The multiscale framework explored in this study may enhance the detection of subtle alterations in motor control, especially in early or progressive stages of movement disorders. These findings are conceptually aligned with our previous work based on stationarity testing and permutation entropy, in which progressive restructuring of EMG temporal organization and reductions in signal complexity were identified as potential biomarkers of Parkinsonian neuromuscular remodeling [9,10]. Together, these analytical strategies suggest that combining stationarity metrics, complexity measures, and time–frequency characterization may provide a more comprehensive assessment of contractile dynamics than any single framework alone.
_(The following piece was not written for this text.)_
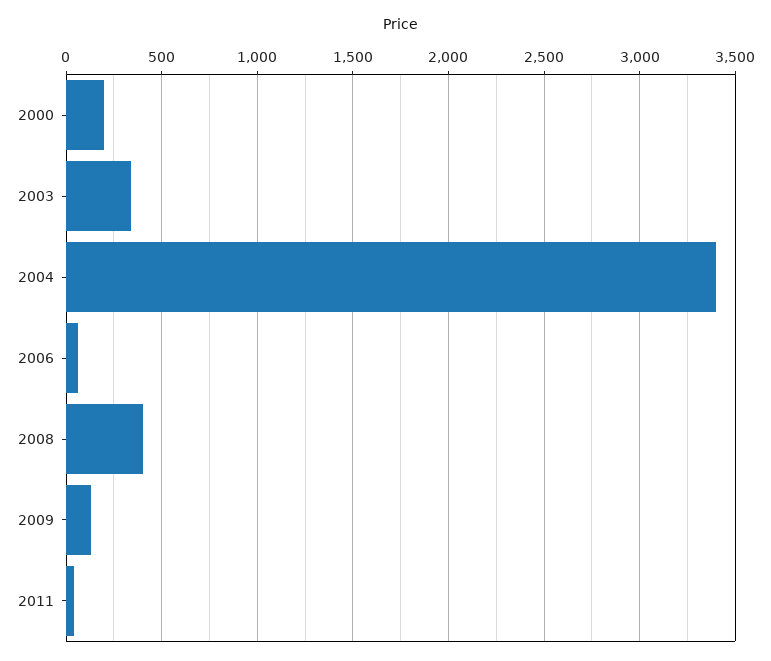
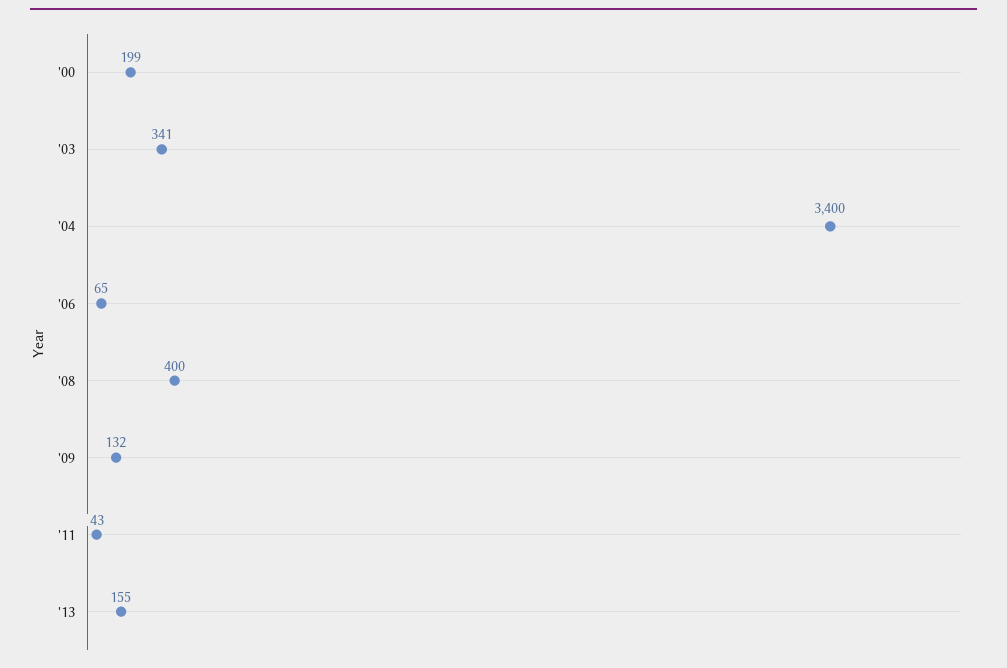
'13: none -> 155

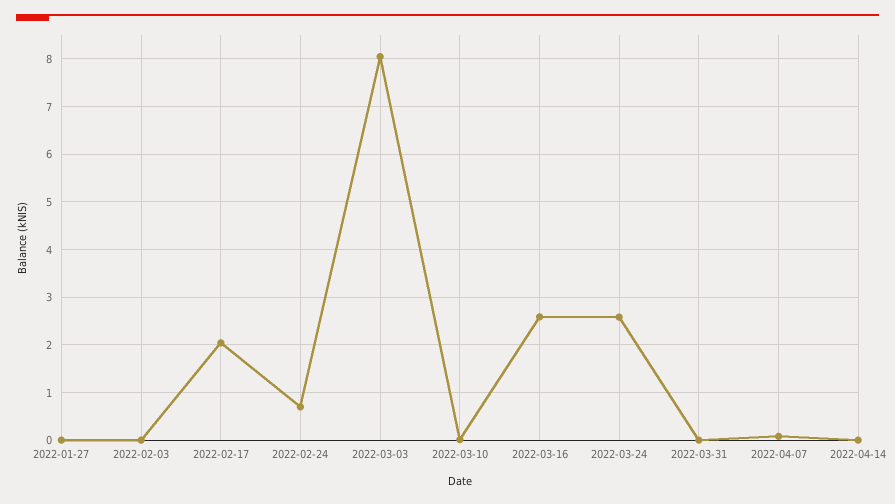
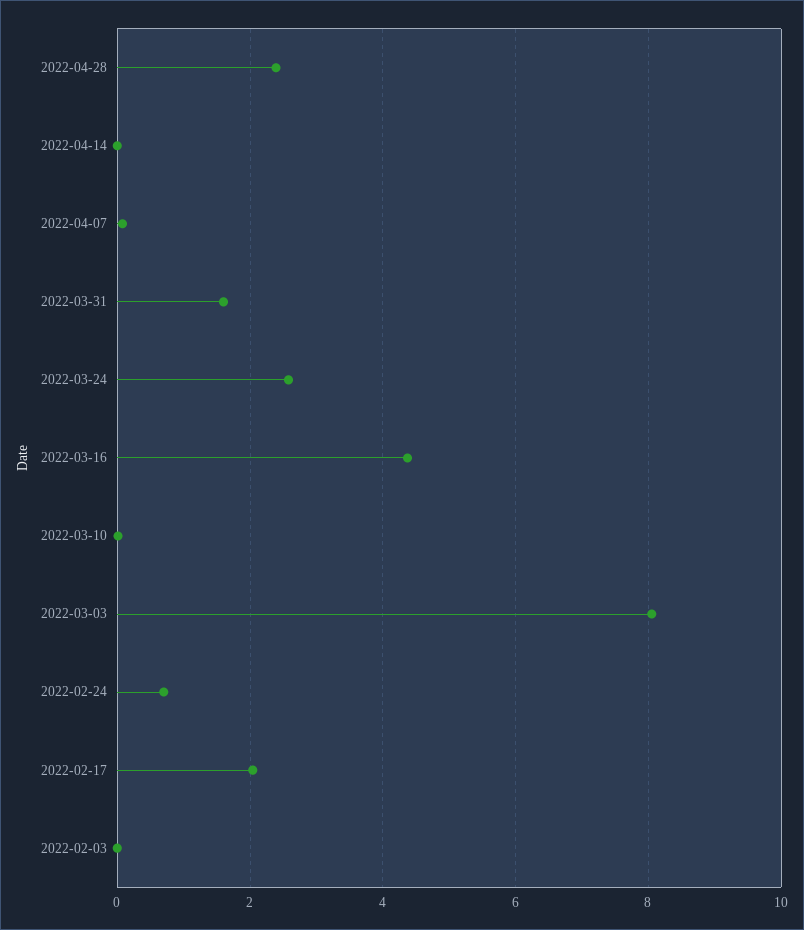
2022-01-27: 0 -> none
2022-03-16: 2.6 -> 4.4
2022-03-31: 0 -> 1.6
2022-04-28: none -> 2.4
Beyond Parkinsonian models, this integrative analytical approach may also be extended to the evaluation of muscle fatigue, rehabilitation monitoring, and motor retraining processes, where changes in recruitment efficiency, synchronization patterns, and spectral distribution are expected [41,42]. By enabling a phase-resolved and scale-specific characterization of EMG activity, advanced signal-processing tools may contribute to the development of more sensitive electrophysiological markers for tracking disease progression or therapeutic response in both experimental and clinical neurorehabilitation contexts.
5. Conclusions
This study provides a structured comparative evaluation of three time–frequency methodologies—STFT-based spectrogram, CWT, and NA-MEMD coupled with Hilbert transform analysis—for the characterization of highly nonstationary EMG bursts in a Parkinsonian animal model. The results demonstrate that these approaches do not offer redundant information but rather highlight complementary dimensions of neuromuscular reorganization. Linear time–frequency methods (STFT and CWT) were particularly effective in capturing global and phase-dependent spectral reorganization patterns associated with progressive nigrostriatal degeneration, offering stable and interpretable metrics such as F_mean_ and F_median_. In contrast, NA-MEMD combined with instantaneous frequency and energy analysis enabled the identification of local, scale-specific, and transient dynamics that remained partially concealed in conventional spectrogram-based representations. Together, these findings indicate that dopaminergic degeneration alters EMG frequency modulation in a phase-dependent and multiscale manner. The main methodological contribution of this work lies in establishing explicit criteria for selecting and integrating complementary time–frequency tools according to the analytical objective, thereby advancing the rigorous characterization of nonstationary muscle activity. This comparative framework may support the development of more sensitive electrophysiological markers of neuromuscular reorganization in both experimental and translational contexts.